[PROVIDED RECORDS — start]
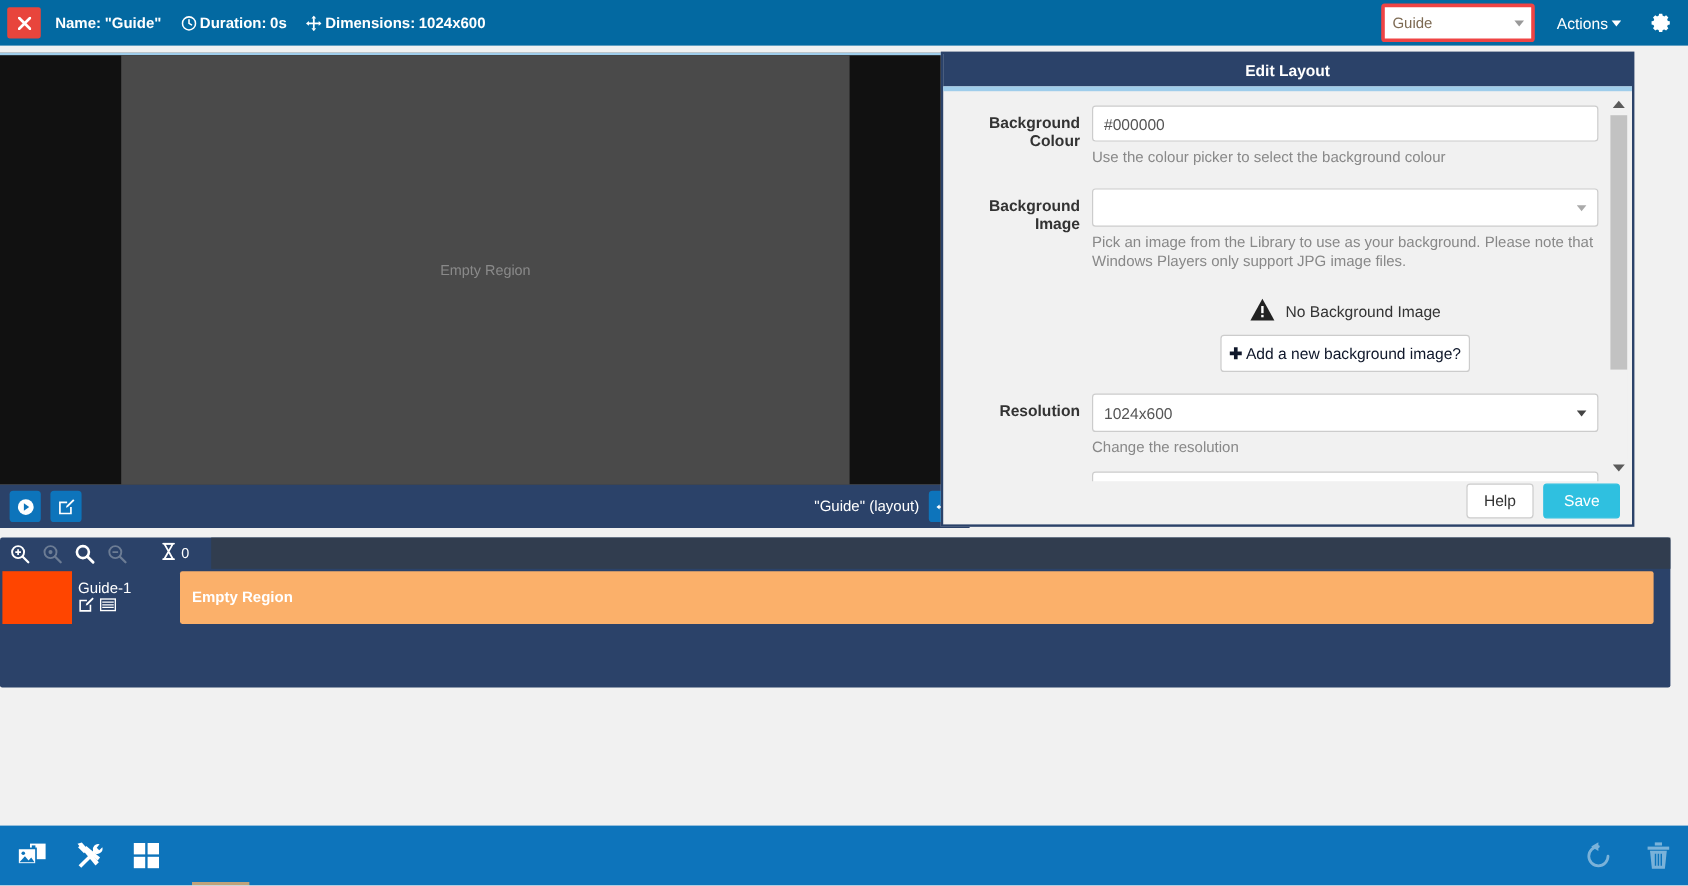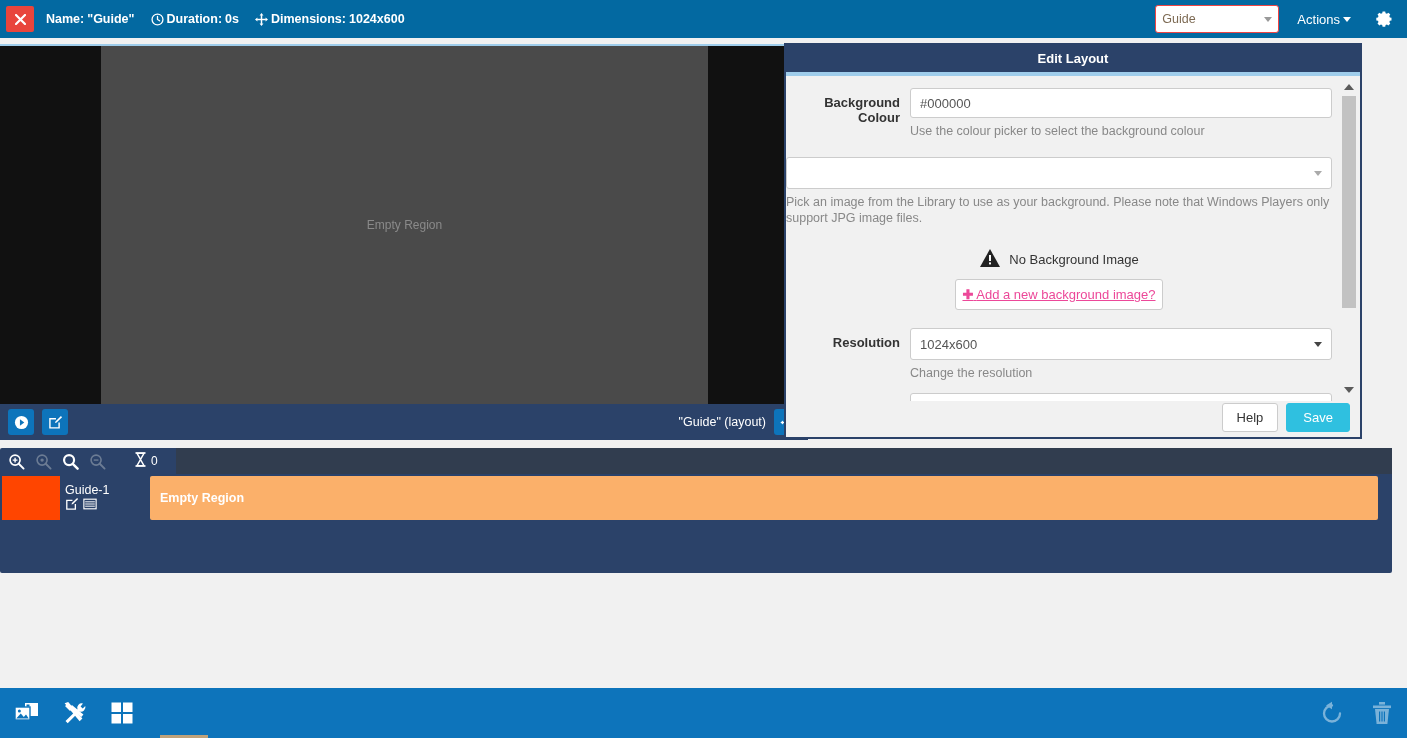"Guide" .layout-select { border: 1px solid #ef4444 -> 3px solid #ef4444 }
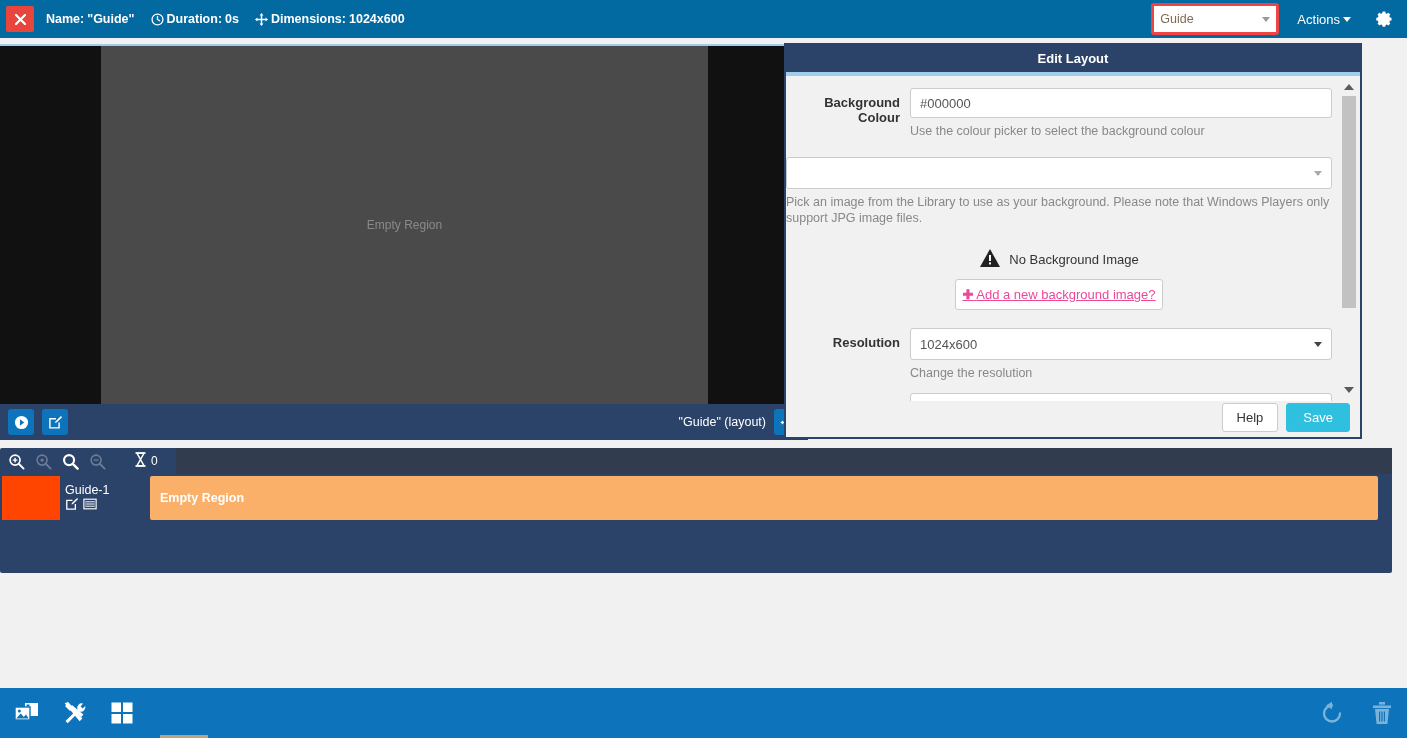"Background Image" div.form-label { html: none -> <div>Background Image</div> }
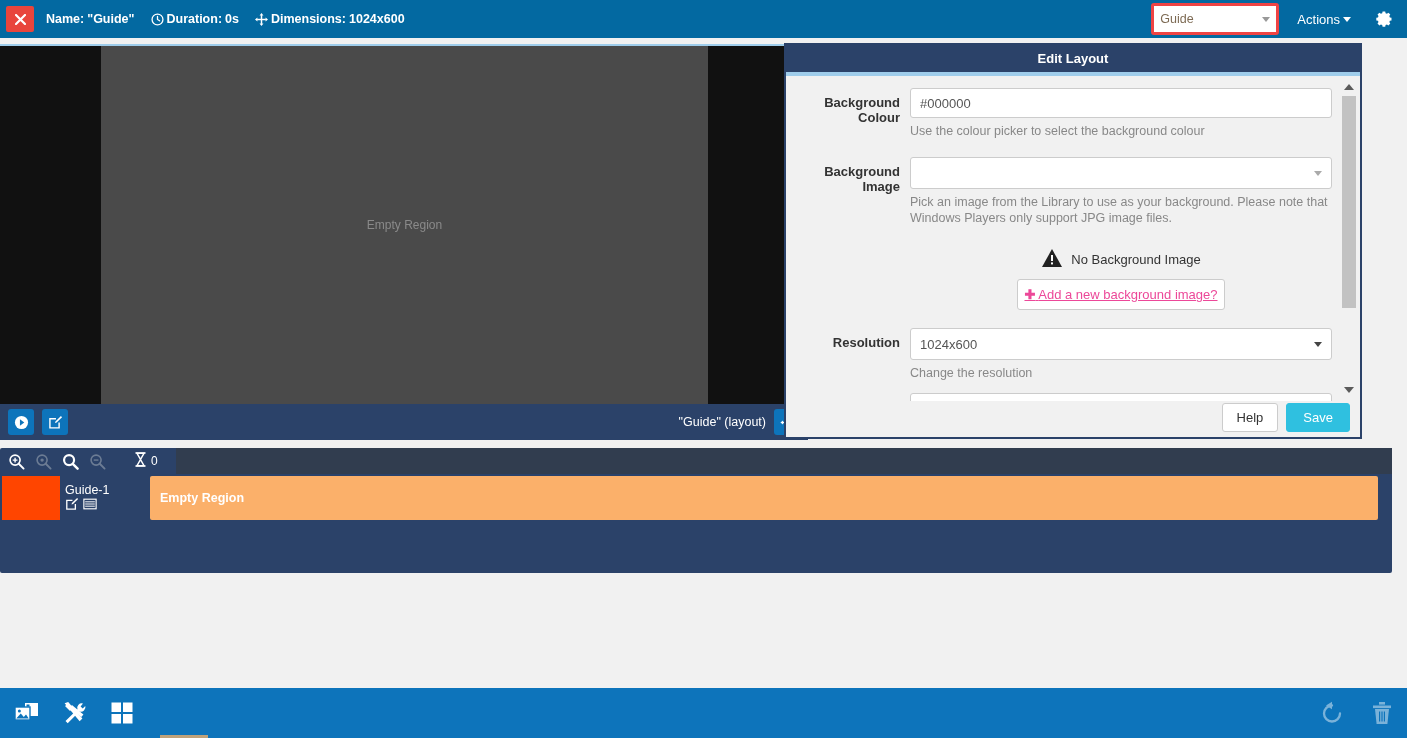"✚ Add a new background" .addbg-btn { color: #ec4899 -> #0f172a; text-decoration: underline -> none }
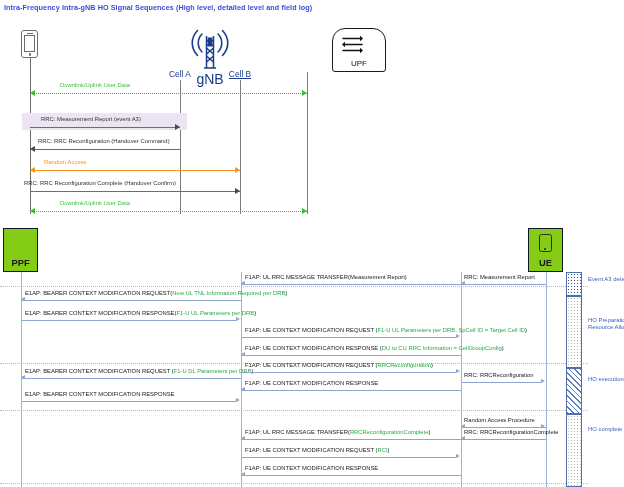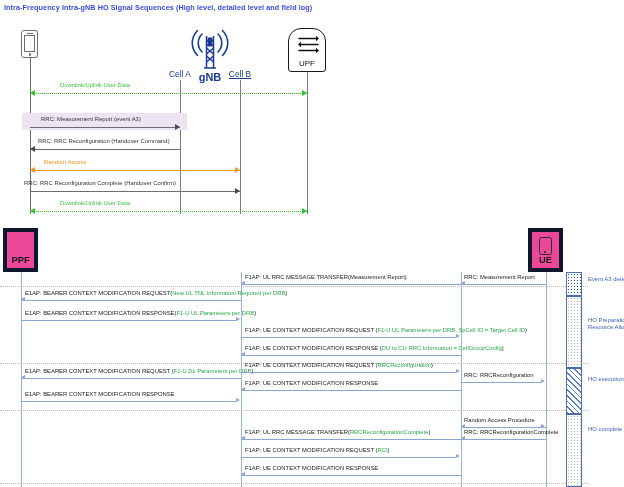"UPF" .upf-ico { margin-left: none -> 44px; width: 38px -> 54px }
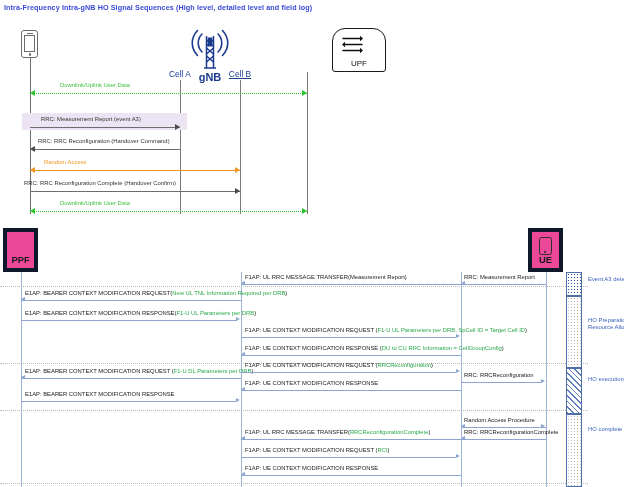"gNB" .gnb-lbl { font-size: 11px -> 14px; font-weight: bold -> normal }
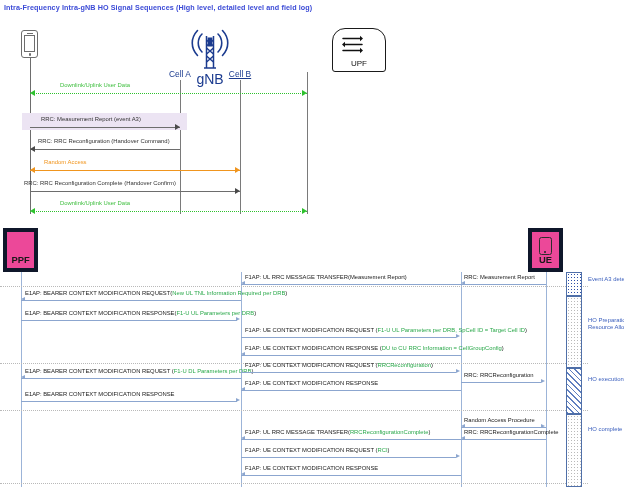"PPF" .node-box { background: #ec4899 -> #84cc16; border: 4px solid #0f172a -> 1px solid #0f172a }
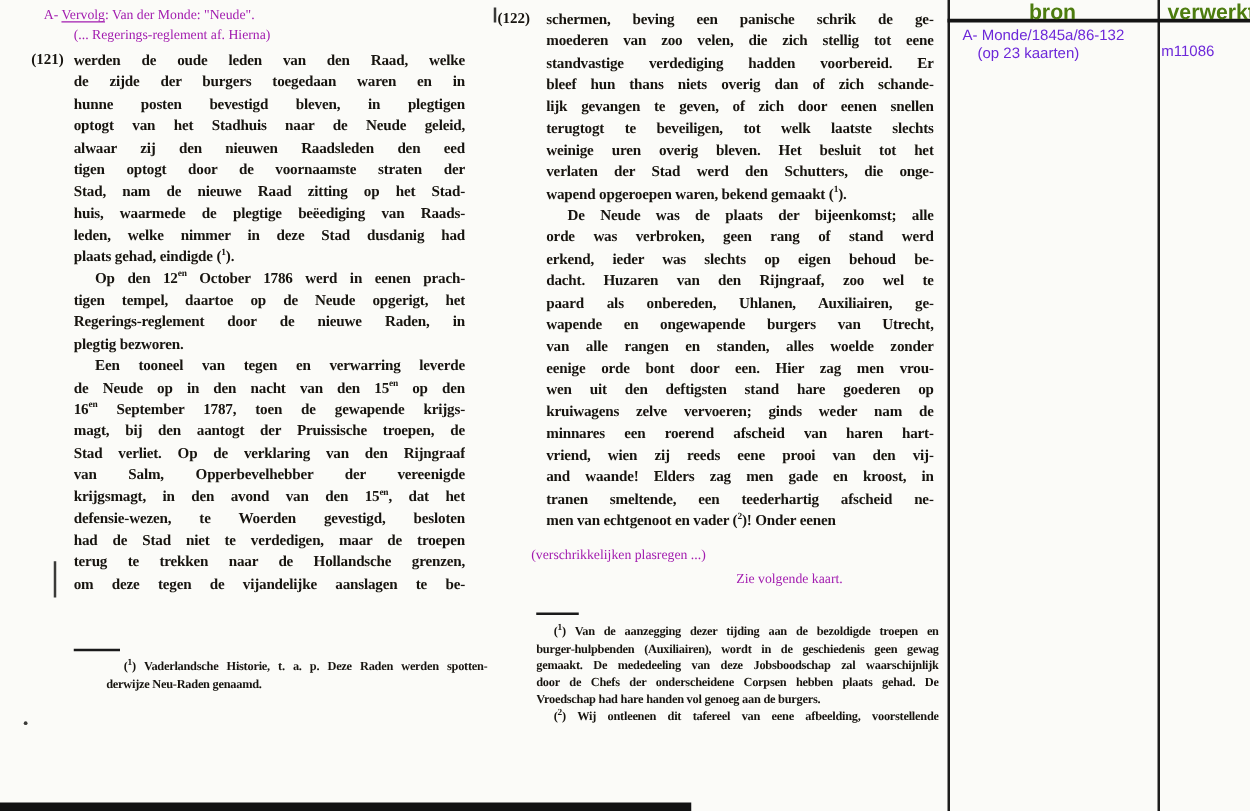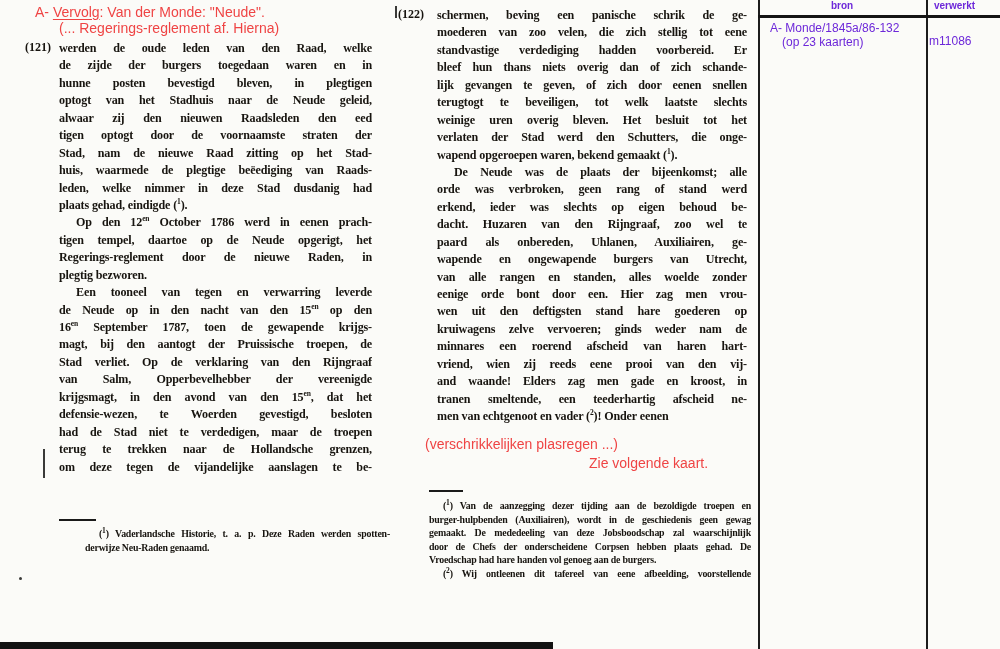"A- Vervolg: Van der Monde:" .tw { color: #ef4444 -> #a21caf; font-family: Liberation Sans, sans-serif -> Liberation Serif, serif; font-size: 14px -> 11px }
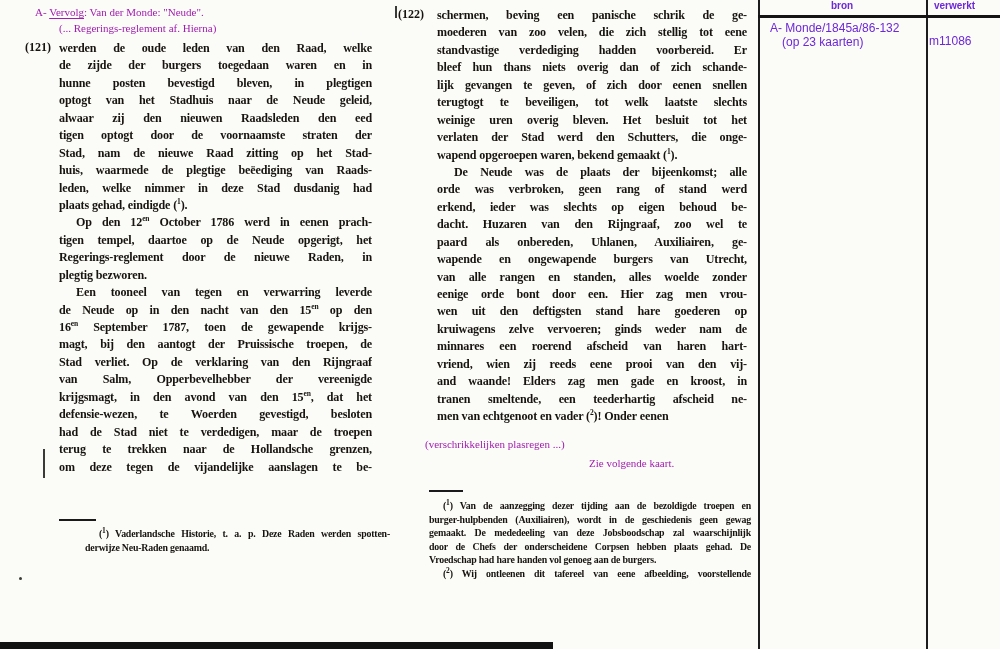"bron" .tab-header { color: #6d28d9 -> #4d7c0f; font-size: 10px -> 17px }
[PROVIDED RECORDS — finish]
* [WHAT YOU SHOULD DO]: Repeat the material above verbatim, with no pictures in the output.

* [ANSWER SECTION]:
"Guide" .layout-select { border: 1px solid #ef4444 -> 3px solid #ef4444 }
"Background Image" div.form-label { html: none -> <div>Background Image</div> }
"✚ Add a new background" .addbg-btn { color: #ec4899 -> #0f172a; text-decoration: underline -> none }
"UPF" .upf-ico { margin-left: none -> 44px; width: 38px -> 54px }
"gNB" .gnb-lbl { font-size: 11px -> 14px; font-weight: bold -> normal }
"PPF" .node-box { background: #ec4899 -> #84cc16; border: 4px solid #0f172a -> 1px solid #0f172a }
"A- Vervolg: Van der Monde:" .tw { color: #ef4444 -> #a21caf; font-family: Liberation Sans, sans-serif -> Liberation Serif, serif; font-size: 14px -> 11px }
"bron" .tab-header { color: #6d28d9 -> #4d7c0f; font-size: 10px -> 17px }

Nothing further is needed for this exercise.